Dr. Robert Miles
Before arriving at UVic Robert Miles was Professor and Chair at the Universities of Stirling and Sheffield Hallam in the UK. He is a past president of the International Gothic Association.
His teaching interests include Nineteenth Century English and American Romanticism, the Romantic-era Novel, Gothic Writing and Jane Austen.
He has published in the journals Studies in Romanticism, Eightenth-Century Fiction, The Eighteenth-Century: Theory and Interpretation, Novel: A Forum on Fiction, Gothic Studies, Essays and Studies, Women's Writing: The Elizabethan to Victorian Period, ELH and Texas Studies in Literature and Language.
Palgrave Studies in the Enlightenment, Romanticism and the Cultures of Print
Romantic Misfits is an acute and searching account of a linked sequence of authors and literary episodes that centrally challenges and troubles much that is familiar about the history of Romantic writing in Britain. Its originality lies in the way it conceives these false starts and disturbances - 'misfits' and misfittings - as both a constitutive challenge to canonical romanticism and a distinctive literary field worth examining on its own account. Its misfits include the Shakespeare forger W.H. Ireland, Wordsworth's early gothic, Coleridge's material imagination, the novel itself, and the culture of Dissent.
Gothic Technologies: Visuality in the Romantic Era
Romantic Circles Praxis Series: http://www.rc.umd.edu/praxis/
This volume of Romantic Circles Praxis Series includes an editor's introduction by Robert Miles and essays by Fred Botting, Diane Long Hoeveler, Sophie Thomas, Dale Townshend, and Angela Wright.

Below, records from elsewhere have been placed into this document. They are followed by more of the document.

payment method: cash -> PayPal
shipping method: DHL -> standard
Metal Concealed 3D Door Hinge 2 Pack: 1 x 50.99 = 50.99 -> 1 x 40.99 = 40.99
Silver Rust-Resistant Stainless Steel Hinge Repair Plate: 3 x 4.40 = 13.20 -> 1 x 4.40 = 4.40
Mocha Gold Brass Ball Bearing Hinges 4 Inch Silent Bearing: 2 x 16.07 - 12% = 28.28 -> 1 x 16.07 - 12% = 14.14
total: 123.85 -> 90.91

Gothic Technologies explores the relationship between Romantic Gothicism and the rise of the visual technologies centred on commercial exploitation of the magic lantern. Although grounded in the technological innovations of the Romantic and early Victorian periods and reactions to them the essays in the collection anticipate modern attitudes towards visuality, developing the link between the rise of literary Gothic and subsequent visual technologies.
Jane Austen: Writers and their Work
Northcote House Publishers Ltd, 2003
By assessing what was original in Jane Austen's fictional technique in the context of the history of the novel, Robert Miles takes a fresh look at how Austen came to be constructed as a model of Englishness. For many readers Jane Austen is the quintessential English author. Jane Austen sets out to explore the history of this identification with Englishness in the context of a tradition of criticism that has frequently tried to achieve the reverse: to establish her difference, and distance, from 'us'. Rather than simply showing how Austen differs from the heritage, Jane Austen argues that many of the reasons for her construction as an English cultural icon are to found in the works formal qualities, and often in her most innovative techniques.
Gothic Writing, 1750-1820: A Genealogy
Manchester University Press; New edition (2002)
In this provocative study, Robert Miles uses the tools of modern literary theory and criticism to analyze this very distinctive body of text. Miles introduces the reader to contexts of Gothic in the 18th Century, including its historical development and its placement within discourse and gender concerns of the period. By drawing extensively on the ideas of Michel Foucault to establish a genealogy, he brings Gothic writing in from the margins of 'popular fiction', resituating it at the center of debate about Romanticism.
Ann Radcliffe: the Great Enchantress
Manchester University Press; 1995
To her contemporaries, Ann Radcliffe was "The Great Enchantress". Her wild and stormy Gothic romances made her one of the most popular and successful writers of the late-18th century. This is an introduction to her life and work, written especially for first- and second-year undergraduate students of literature and culture. Radcliffe was lampooned by many for the excesses of her writing - the craggy mountains, gloomy forests, ghosts, orphans, fainting heroines, fantastic resolutions - and yet her influence was felt across England and throughout Europe. The 1790s was a time of great social and political upheaval and Miles argues that Radcliffe should be read not as a conservative writer, but one who creatively renders visible the power structures of her time, place, gender and class. This work is intended for all students of the period and for anyone interested in the Gothic genre and women's writing.
Penguin Group (2001); Robert Miles, editor.
First published in 1797, The Italian is one of the finest examples of Gothic romance. The fast-paced narrative centres on Ann Radcliffe's most brilliant creation, the sinister monk Schedoni, whose past is shrouded in mystery. From the opening chapters the reader is ushered into a shadowy world, in which crime and religion intermingle. Leagued against Ellena Rosalba and Vincentio di Vivaldi's union are the proud and ambitious Marchese di Vivaldi and her confessor Father Schedoni. Supernatural forces seem at work, but it is to the Holy Inquisition that the ill-omened lovers eventually fall prey. This edition explores the work in the context of British attitudes to Italy and Roman Catholicism in the late eighteenth century, as well as providing close analysis of the novel's structure and form.